So since WebGL first started appearing in browsers it's been people's natural instinct to create a 3D canvas that fills the entire browser window. Obviously this is because we like our 3D games to run full-screen (or as close to it as we can get). But you'll notice that I usually have my demos run in a window (usually 854x480). The reason for this has traditionally been because when WebGL was still gaining steam there was a severe performance penalty that was directly related to the size of your canvas. (See
this early thread for a good idea of what I'm talking about)
Of course, things have improved on the browser side, and computers are always getting faster so this problem isn't as noticeable any more, but that doesn't mean it has disappeared. Netbooks/Chromebooks/etc are still popular, and don't have a lot of muscle. WebGL-capable mobile devices and tablets probably aren't too far off either. (N900 anyone?) For these environment, it would be great to preserve that fullscreen feel (
especially on mobiles!) but still maintain a reasonable framerate (hopefully ~30fps or more.)

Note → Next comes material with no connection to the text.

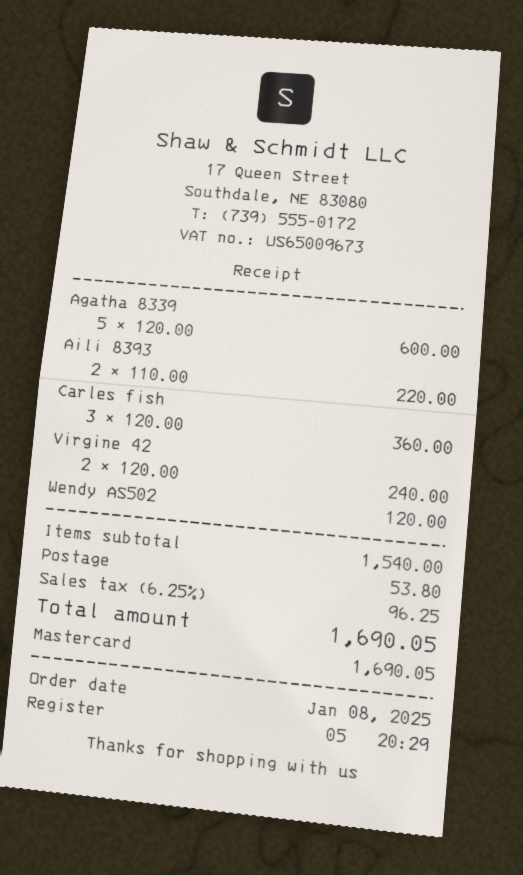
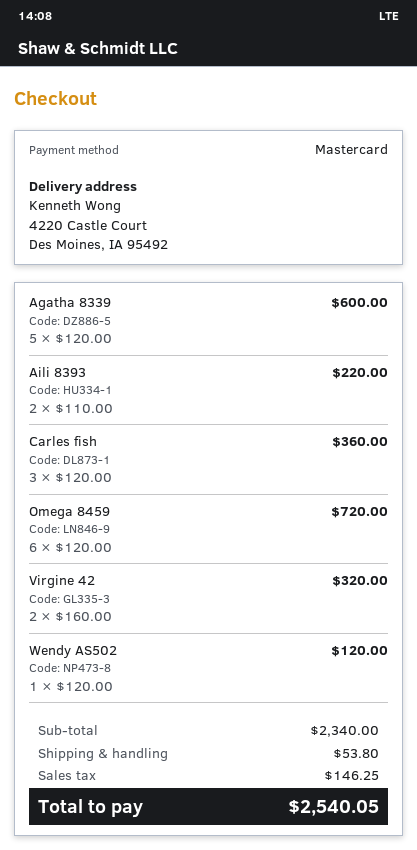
Virgine 42: 2 x 120.00 = 240.00 -> 2 x 160.00 = 320.00
Omega 8459: none -> 6 x 120.00 = 720.00
subtotal: 1540.00 -> 2340.00
tax: 96.25 -> 146.25
total: 1690.05 -> 2540.05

Since the dawn of 3D games we've had the ability to render at a lower res than your monitor is capable of and still have it fill the screen. Gamers are often willing to deal with some jagged edges to get smoother gameplay (but not many want to play in a window the size of a postage stamp.) So, is this an effect that we can emulate on the web? As it turns out, yes! I was playing with just such a situation a couple of days ago and stumbled on a great little hack.

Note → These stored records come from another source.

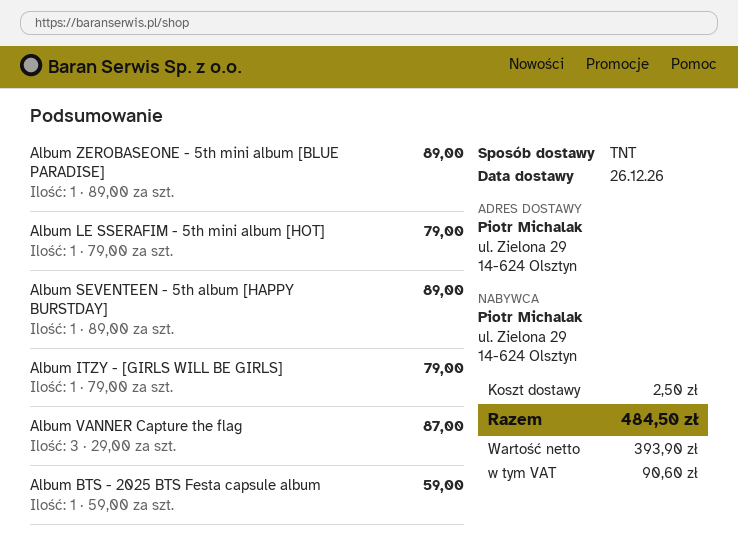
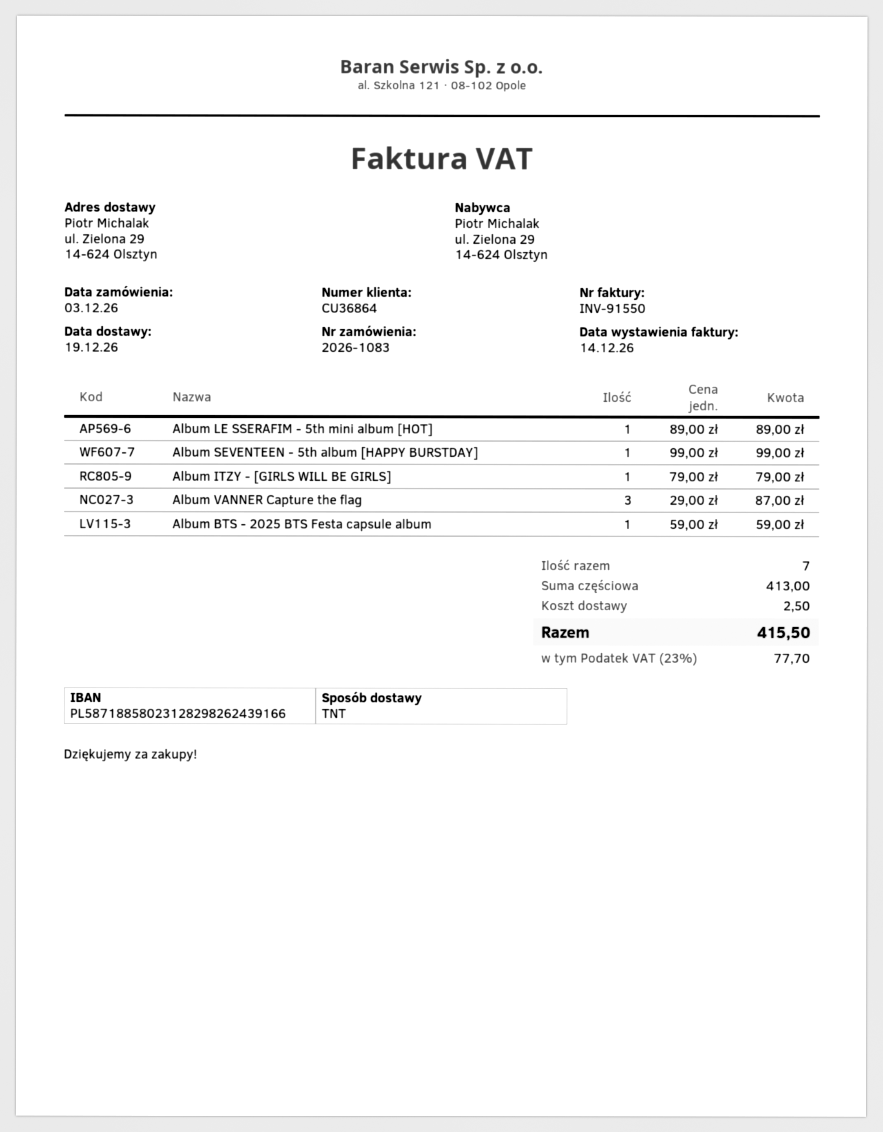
delivery date: 2026-12-26 -> 2026-12-19
Album ZEROBASEONE - 5th mini album [BLUE PARADISE]: 1 x 89.00 = 89.00 -> none
Album LE SSERAFIM - 5th mini album [HOT]: 1 x 79.00 = 79.00 -> 1 x 89.00 = 89.00
Album SEVENTEEN - 5th album [HAPPY BURSTDAY]: 1 x 89.00 = 89.00 -> 1 x 99.00 = 99.00
tax: 90.60 -> 77.70
total: 484.50 -> 415.50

The idea is simple: Create the WebGL canvas at a lower res (say, half width and height), and use CSS3 transforms to scale it to the full browser size. The code snippet is pretty simple:
// Create a WebGL canvas at half the document size
var canvas = document.getElementById("glCanvas");
canvas.width = document.width/2;
canvas.height = document.height/2;
And apply the following CSS style to the canvas element:
#glCanvas {
/* Anchor to the upper left */
position: absolute;
top: 0;
left: 0;
/* Scale out 2X from the corner */
-webkit-transform: scale3d(2.0, 2.0, 1.0);
-webkit-transform-origin: 0 0 0;
}
And done! Everything else works just like your standard WebGL app! In my experience, there is a small performance hit for the upscale (and yes, it interpolates), but it's nowhere near the performance hit of rendering everything at twice the resolution. On one slower machine I tried the fullscreen render was running at 6 fps, the half-sized render was going at 20 fps, and the half-size upscaled was getting about 16 fps. Not bad numbers overall!
As a proof of concept, I retrofitted the technique onto my Quake3 demo, which has a new variant here:
Full Screen Quake 3 (Touch enabled)I've also taken the time to add some basic touch controls to the demo, since this technique will probably benefit mobile devices most as they gain WebGL capabilities.
- One finger drag: Look around
- Two Finger drag: Move/strafe
- Three Finger tap: Jump
A small caveat for this demo is that the canvas will
not scale to fill the window dynamically as you resize, but that wouldn't be too hard to add. Still, it's really cool to put your browser in fullscreen mode and see corner-to-corner WebGL running at a decent speed on most any device!
So now the fun part: What's the coolest device you can get this sucker to run on?